Ausgabe vom 15. März 2005

Innsbruck (OTS) - Vor dem deutschen Gipfel liegt die Verantwortung für die Politik hoch. Regierung und Opposition sind gleichermaßen gefordert. In seiner Rede vor Wirtschaftsvertretern wird Bundespräsident Köhler heute nochmals Stichworte liefern. Doch der Rahmen des Dringlichen ist längst bekannt.

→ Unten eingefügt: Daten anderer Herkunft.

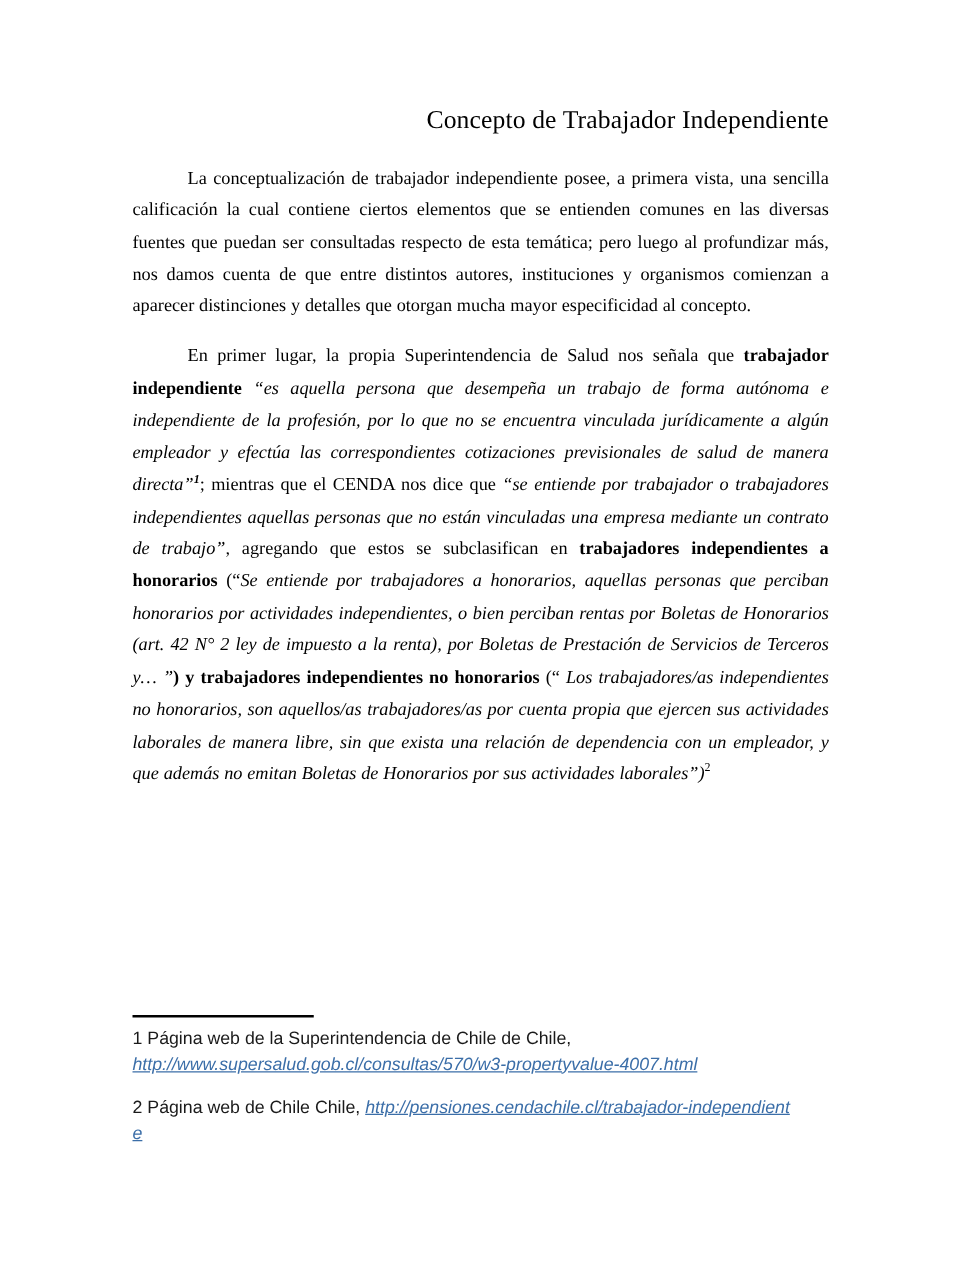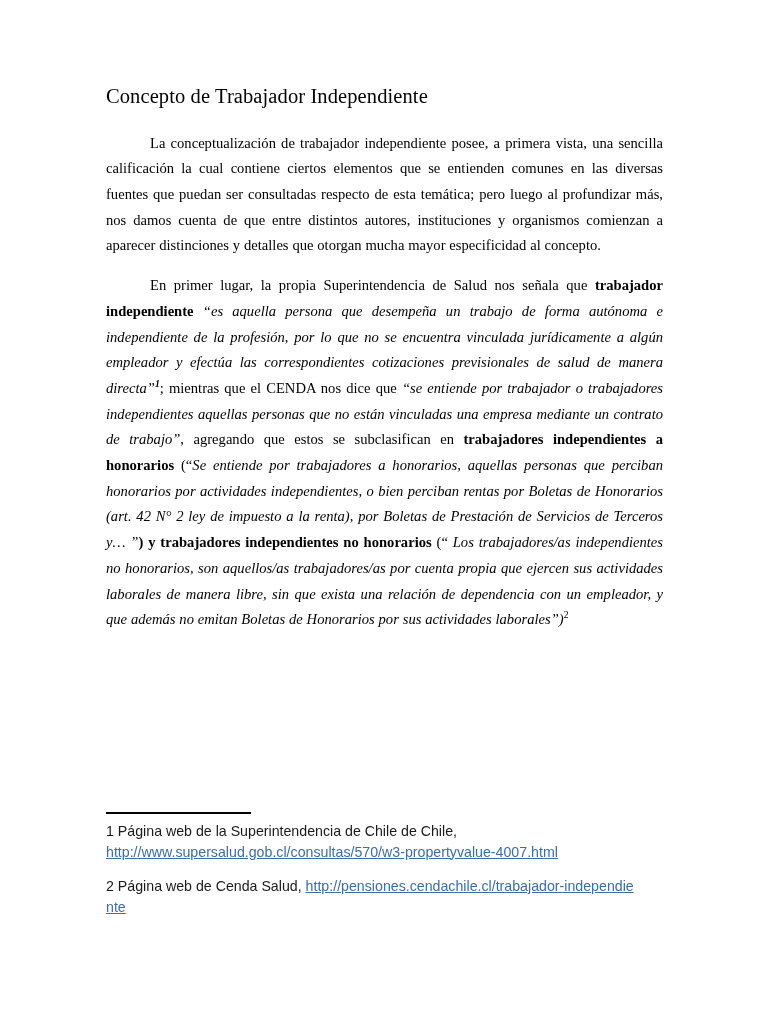"Concepto de Trabajador Independiente" .doc-title { text-align: left -> right }
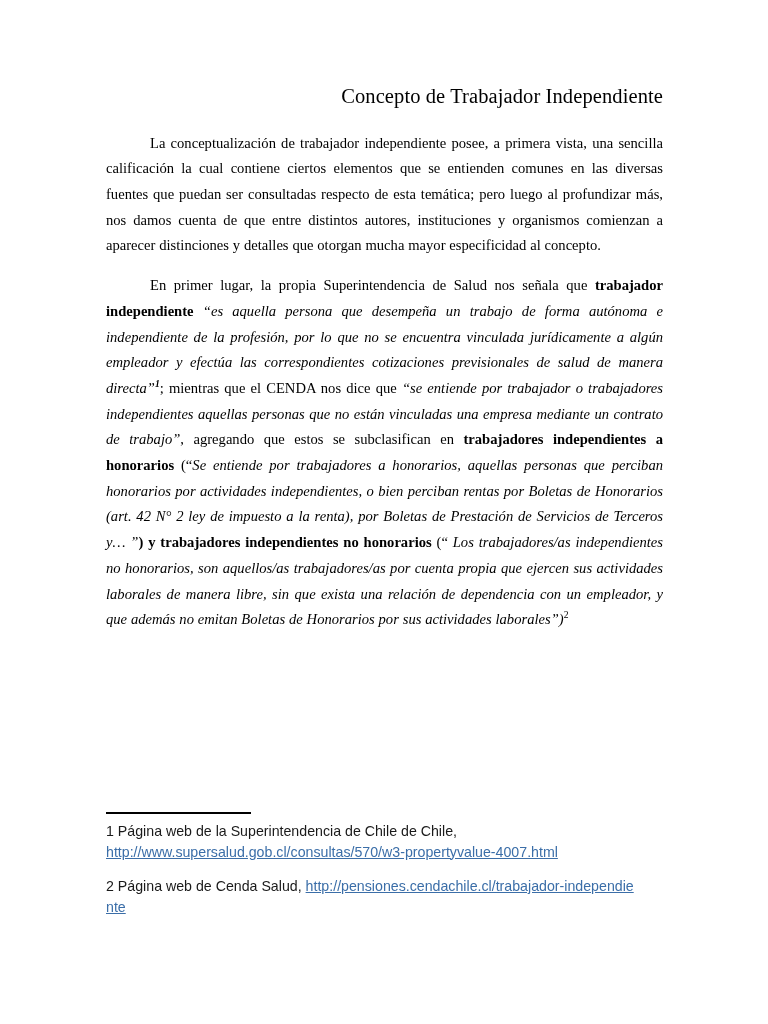"http://www.supersalud.gob.cl/consultas/5" .fn-link { font-style: none -> italic }
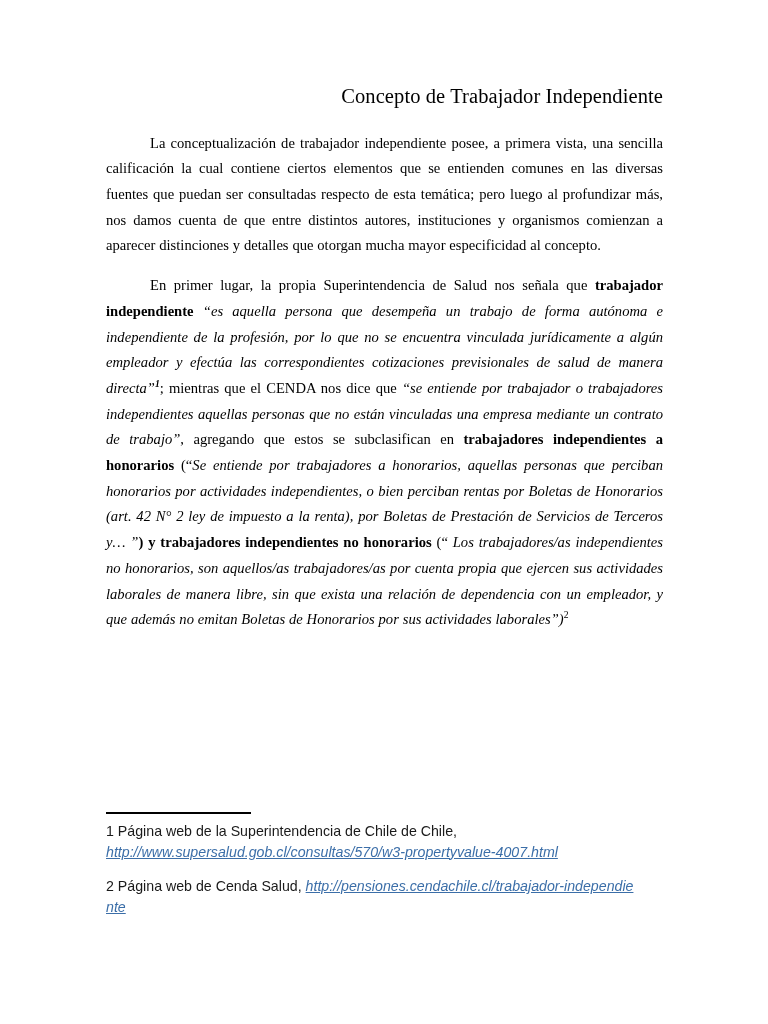"Página web de Cenda Salud," span { text: Cenda Salud -> Chile Chile }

Die Skepsis gegenüber politischem Handeln in der gängigen Form bleibt groß: 77 Prozent der Deutschen rechnen nicht mit bedeutsamen Ergebnissen der Zusammenkunft von Regierungs- und Unionsspitze.

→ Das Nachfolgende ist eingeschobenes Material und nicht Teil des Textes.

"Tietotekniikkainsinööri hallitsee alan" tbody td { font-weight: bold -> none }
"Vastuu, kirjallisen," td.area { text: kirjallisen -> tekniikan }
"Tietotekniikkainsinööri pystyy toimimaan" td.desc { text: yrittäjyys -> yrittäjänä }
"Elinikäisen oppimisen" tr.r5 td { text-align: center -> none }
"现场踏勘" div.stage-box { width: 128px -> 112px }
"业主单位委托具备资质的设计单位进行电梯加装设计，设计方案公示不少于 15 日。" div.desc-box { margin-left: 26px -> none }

Rekordarbeitslosigkeit, massiv einbrechende Konjunkturprognosen, das rauer werdende soziale Klima machen den deutschen Frühling ungemütlich. Eine Weile sah es schon so aus, als hätten sich Rot-Grün und Union auf das Abwarten bis zum Wahlherbst 2006 eingerichtet. Die Union ging dann doch in die Offensive, mit dem ersten Ergebnis, dass SPD-Chef Müntefering sie erst einmal abblitzen ließ. Kanzler Schröder, dessen Gespür für Unabdingbares um einiges ausgeprägter ist, nahm das Angebot an. Miese Stimmung quer durch das Land, eine immer größer werdende soziale Kluft, über fünf Millionen Menschen ohne Arbeit und die Mächtigen leisten sich den Luxus der Gesprächsverweigerung? Nun wird man also miteinander reden. Zuvor noch will der Kanzler mit seiner Regierungserklärung auf neue Weise Tatkraft zeigen. Gute Regie, doch am Ende muss der Inhalt zählen. Taktieren mit Blick auf den nächsten wichtigen Wahltermin Nordrhein-Westfalen Ende Mai kann niemanden wirklich befriedigen. Ebenso wenig die perfidere Variante, bloß nicht als der größere Blockierer dastehen. Zu groß ist allenthalben der Frust an der Basis. Für immer mehr Menschen ist es schlicht unverständlich, weshalb ein politisch stabiles Land mit gut ausgebildeten und leistungsbereiten Menschen nicht wieder voll auf die Höhe seiner vielfältigen Möglichkeiten kommen soll.